I am very excited to start the Old World Wine course.   Old World Wine countries are France, Italy, Spain and Portugal.   If you have ever noticed, these four countries tend to label their wine by region, and not by the grape variety.  Which can be very intimidating for many people.  For example, most people know if they love a Merlot, or a Cabernet Sauvignon.  And they know pretty well what to expect when they buy one of these wines.  However, do you know what a Primitivo is?  Or a Burgundy?  These are not grape varieties, they are regions.  And in order to know which grape you are getting, you have to know the grapes grown in the region.

Burgundy is a region in Eastern France.  Burgundy grows Pinot Noir as its Red wine, and Chardonnay grapes for its white.  So if you are buying a Burgundy wine from France, and it’s red, you’re drinking Pinot Noir.    You get to enjoy all the wonderful Pinot Noir flavors, strawberry and raspberry, and the food friendly wine you have come to associate with Pinot Noir.

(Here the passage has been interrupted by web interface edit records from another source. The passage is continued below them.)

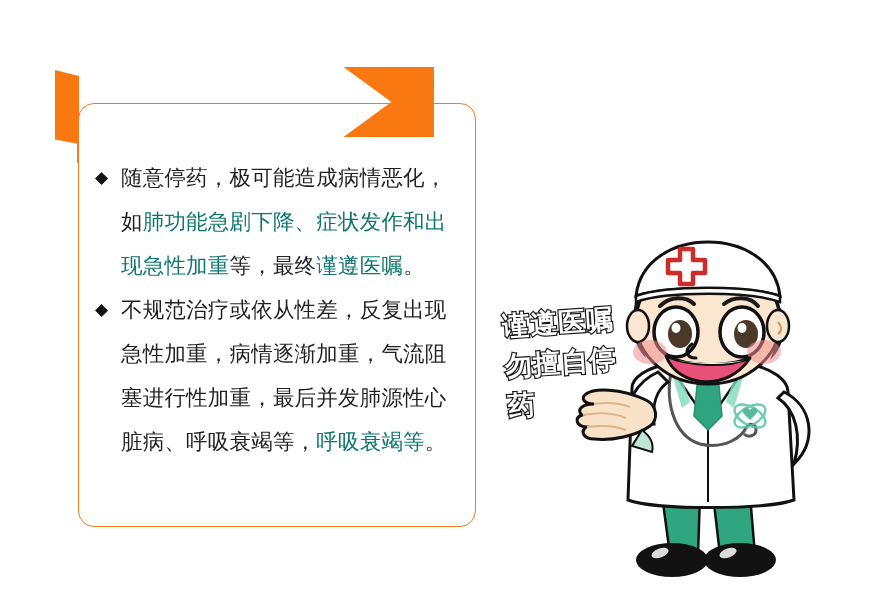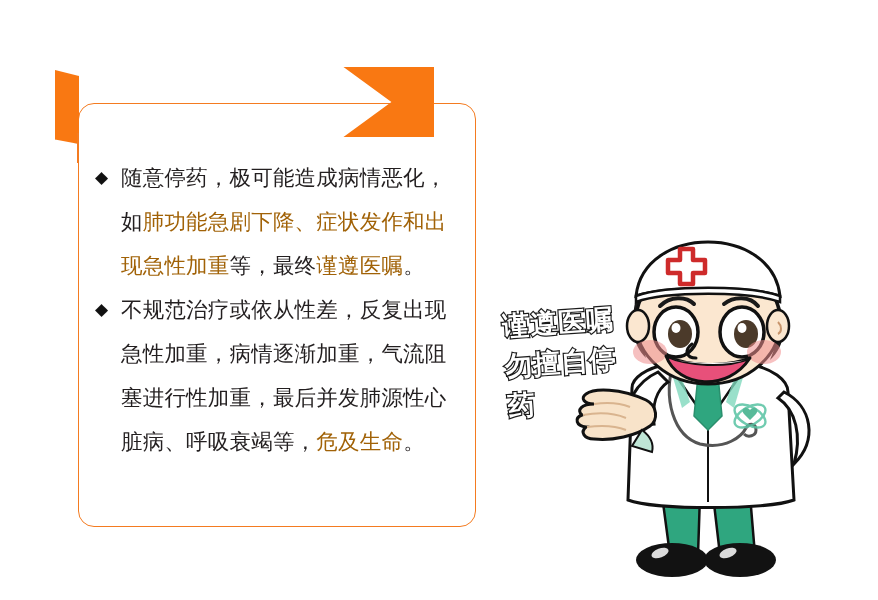--- a/index.html
+++ b/index.html
@@ -101,7 +101,7 @@
     padding-left: 26px;
     text-indent: 0;
   }
-  .orange { color: #a16207; }
+  .orange { color: #0f766e; }
   .black  { color: #231f20; }
 
   

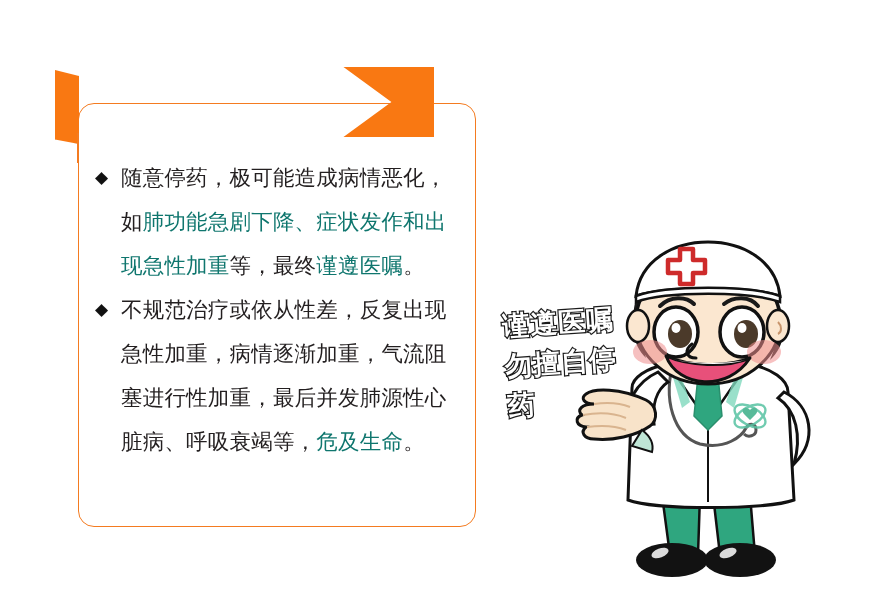--- a/index.html
+++ b/index.html
@@ -151,7 +151,7 @@
 
       <div class="bullet-block">
         <span class="marker">◆</span>
-        <span class="btext"><span class="black">不规范治疗或依从性差，反复出现急性加重，病情逐渐加重，气流阻塞进行性加重，最后并发肺源性心脏病、呼吸衰竭等，</span><span class="orange">危及生命</span><span class="black">。</span></span>
+        <span class="btext"><span class="black">不规范治疗或依从性差，反复出现急性加重，病情逐渐加重，气流阻塞进行性加重，最后并发肺源性心脏病、呼吸衰竭等，</span><span class="orange">呼吸衰竭等</span><span class="black">。</span></span>
       </div>
 
     </div>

Bordeaux is another region in France, centered by the city of Bordeaux.  Permitted grapes for this region are Cabernet Sauvignon, Cabernet Franc, Merlot, Petite Verdot, Malbec and Carmenere.  Malbec and Carmenere are hardly ever used, Malbec has since become known in Argentinian wine regions, and when most people think Carmenere they think Chile.    The wine above, Chateau Timberlay, is a wine I have written about before.  It’s a blend of Merlot and Cabernet Sauvignon, but the Merlot is dominant here, so you get those smoky plum flavors that go so well with grilled pork.

The Bordeaux pictured above is white.  White Bordeaux is predominantly, and exclusively in the case of the sweet Sauternes,  made from Semillion, Sauvignon Blanc and Muscadelle.  Bordeaux wines tend to be blends, so it can be a little trickier.

It’s no different than wines from Italy, Spain and Portugal.  Unless you know which grapes are allowed in each region, buying a wine from an Old World country can be a coin toss for many people.

Over the coming weeks, I will be using my weekly wine blog to help all my wine drinking friends decipher the Old World wines and hopefully make it easier for you to head to one of these sections in your favorite wine store.    Keep reading my friends, these sections in your Wine store will intimidate you no more.

I welcome you to join me on the next step of my journey, and thank you so much for reading and taking this journey with me.